- **Task item**
The line with "(97, 312) none -> [439,42,476,55] really", the line with "[647,321,712,333] [397,335,712,347] [397,349,573,359]", and all lines between them in the material below: return these exactly, and no others.

- **Supplied material**
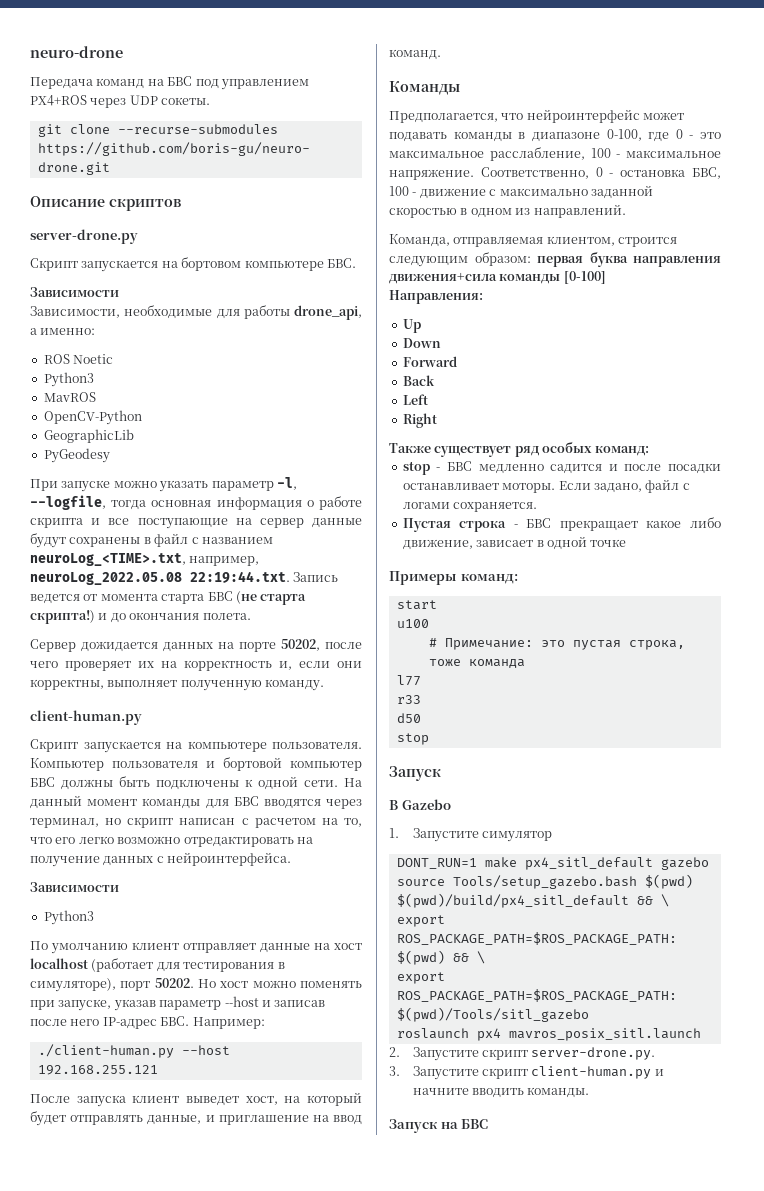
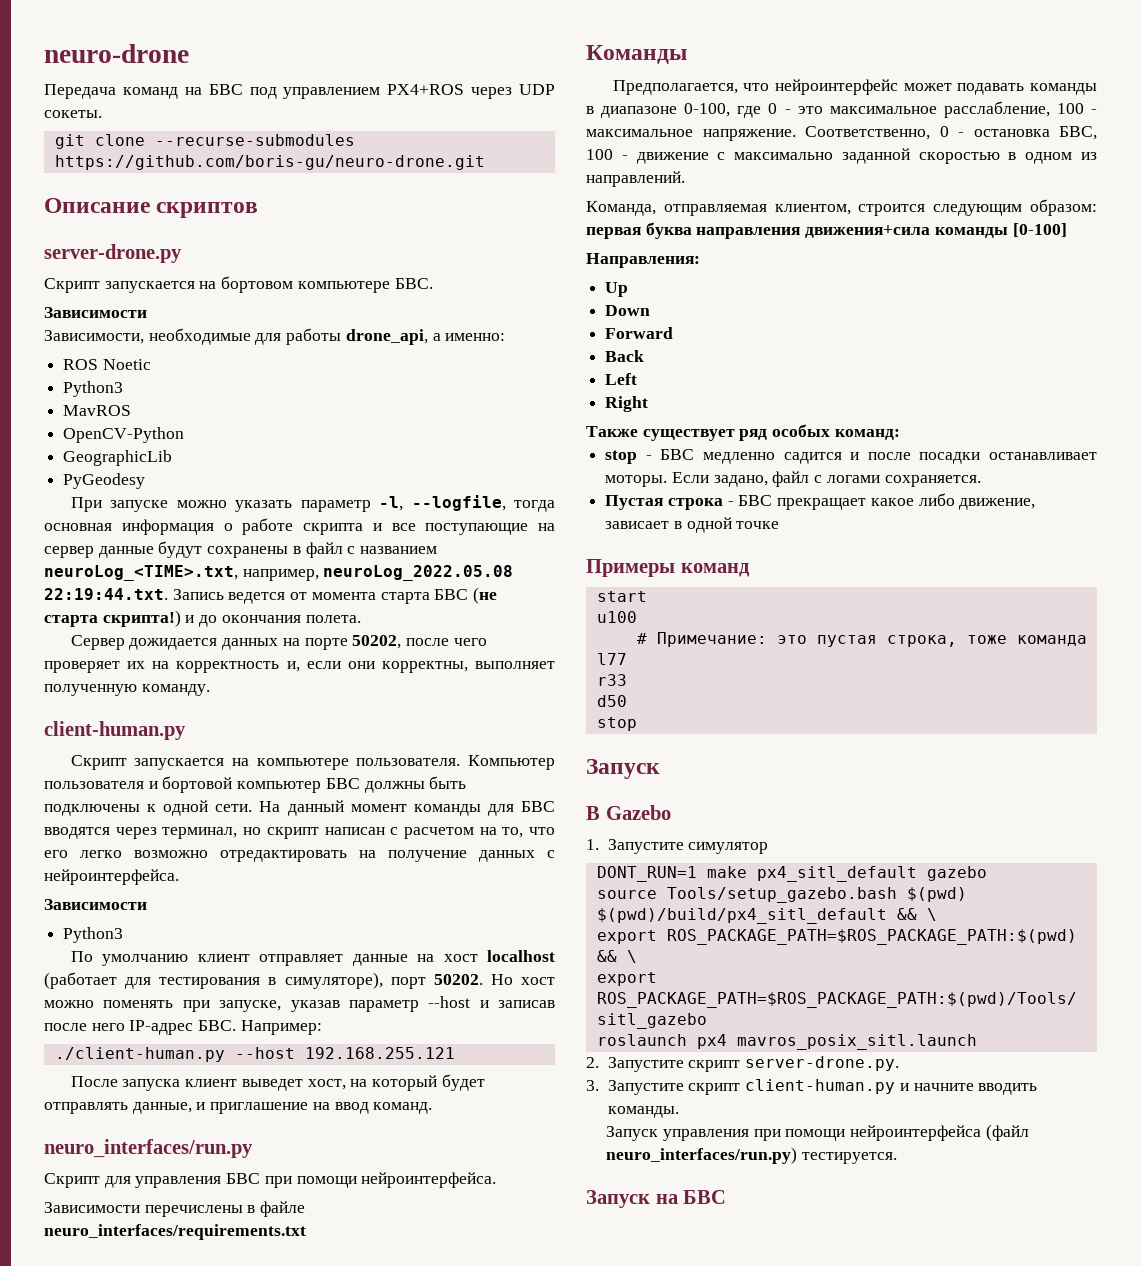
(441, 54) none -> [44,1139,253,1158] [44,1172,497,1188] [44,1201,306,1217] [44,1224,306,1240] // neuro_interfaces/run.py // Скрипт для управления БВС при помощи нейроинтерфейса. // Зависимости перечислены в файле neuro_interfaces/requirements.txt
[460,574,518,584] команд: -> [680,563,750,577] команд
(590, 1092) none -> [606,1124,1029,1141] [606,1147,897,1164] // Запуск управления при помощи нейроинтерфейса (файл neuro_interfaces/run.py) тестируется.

--

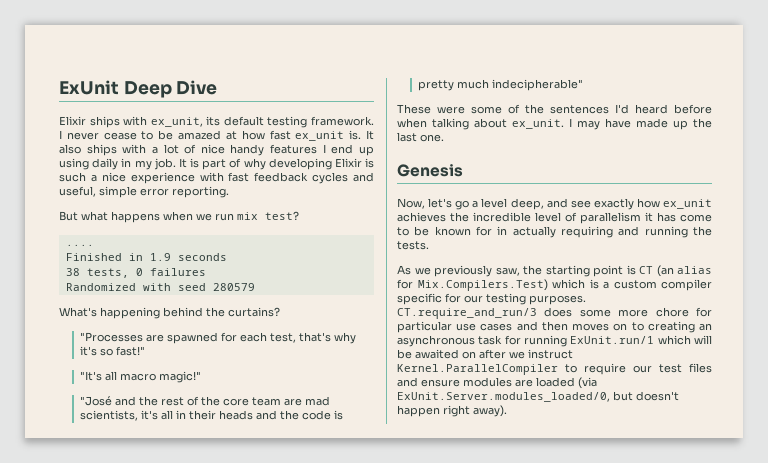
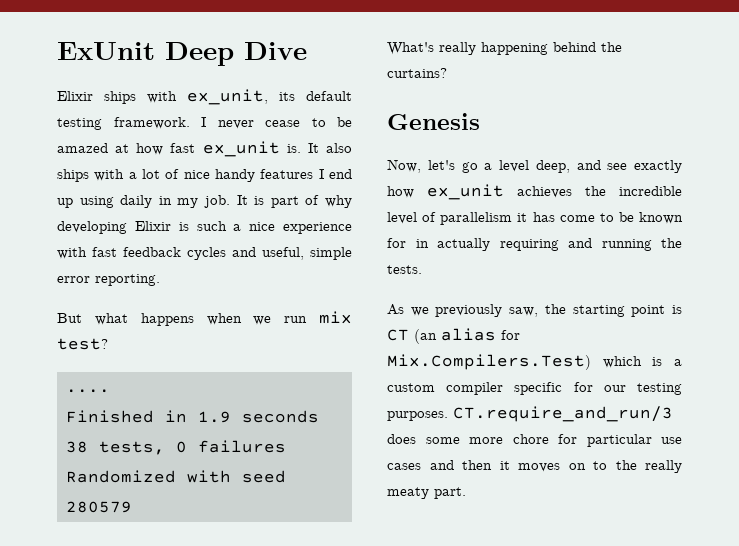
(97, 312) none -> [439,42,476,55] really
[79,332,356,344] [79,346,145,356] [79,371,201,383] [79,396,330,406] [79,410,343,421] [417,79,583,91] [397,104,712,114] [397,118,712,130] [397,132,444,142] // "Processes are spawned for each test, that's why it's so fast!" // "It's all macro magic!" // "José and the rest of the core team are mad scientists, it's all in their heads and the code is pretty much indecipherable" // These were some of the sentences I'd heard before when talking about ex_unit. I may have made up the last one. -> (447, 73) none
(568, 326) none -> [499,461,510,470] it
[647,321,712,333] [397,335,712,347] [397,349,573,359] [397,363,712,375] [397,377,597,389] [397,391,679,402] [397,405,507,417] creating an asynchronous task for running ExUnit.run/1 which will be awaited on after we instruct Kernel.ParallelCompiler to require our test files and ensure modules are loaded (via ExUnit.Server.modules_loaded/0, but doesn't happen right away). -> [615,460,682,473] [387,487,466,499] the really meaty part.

- **Task response**
(97, 312) none -> [439,42,476,55] really
[79,332,356,344] [79,346,145,356] [79,371,201,383] [79,396,330,406] [79,410,343,421] [417,79,583,91] [397,104,712,114] [397,118,712,130] [397,132,444,142] // "Processes are spawned for each test, that's why it's so fast!" // "It's all macro magic!" // "José and the rest of the core team are mad scientists, it's all in their heads and the code is pretty much indecipherable" // These were some of the sentences I'd heard before when talking about ex_unit. I may have made up the last one. -> (447, 73) none
(568, 326) none -> [499,461,510,470] it
[647,321,712,333] [397,335,712,347] [397,349,573,359] [397,363,712,375] [397,377,597,389] [397,391,679,402] [397,405,507,417] creating an asynchronous task for running ExUnit.run/1 which will be awaited on after we instruct Kernel.ParallelCompiler to require our test files and ensure modules are loaded (via ExUnit.Server.modules_loaded/0, but doesn't happen right away). -> [615,460,682,473] [387,487,466,499] the really meaty part.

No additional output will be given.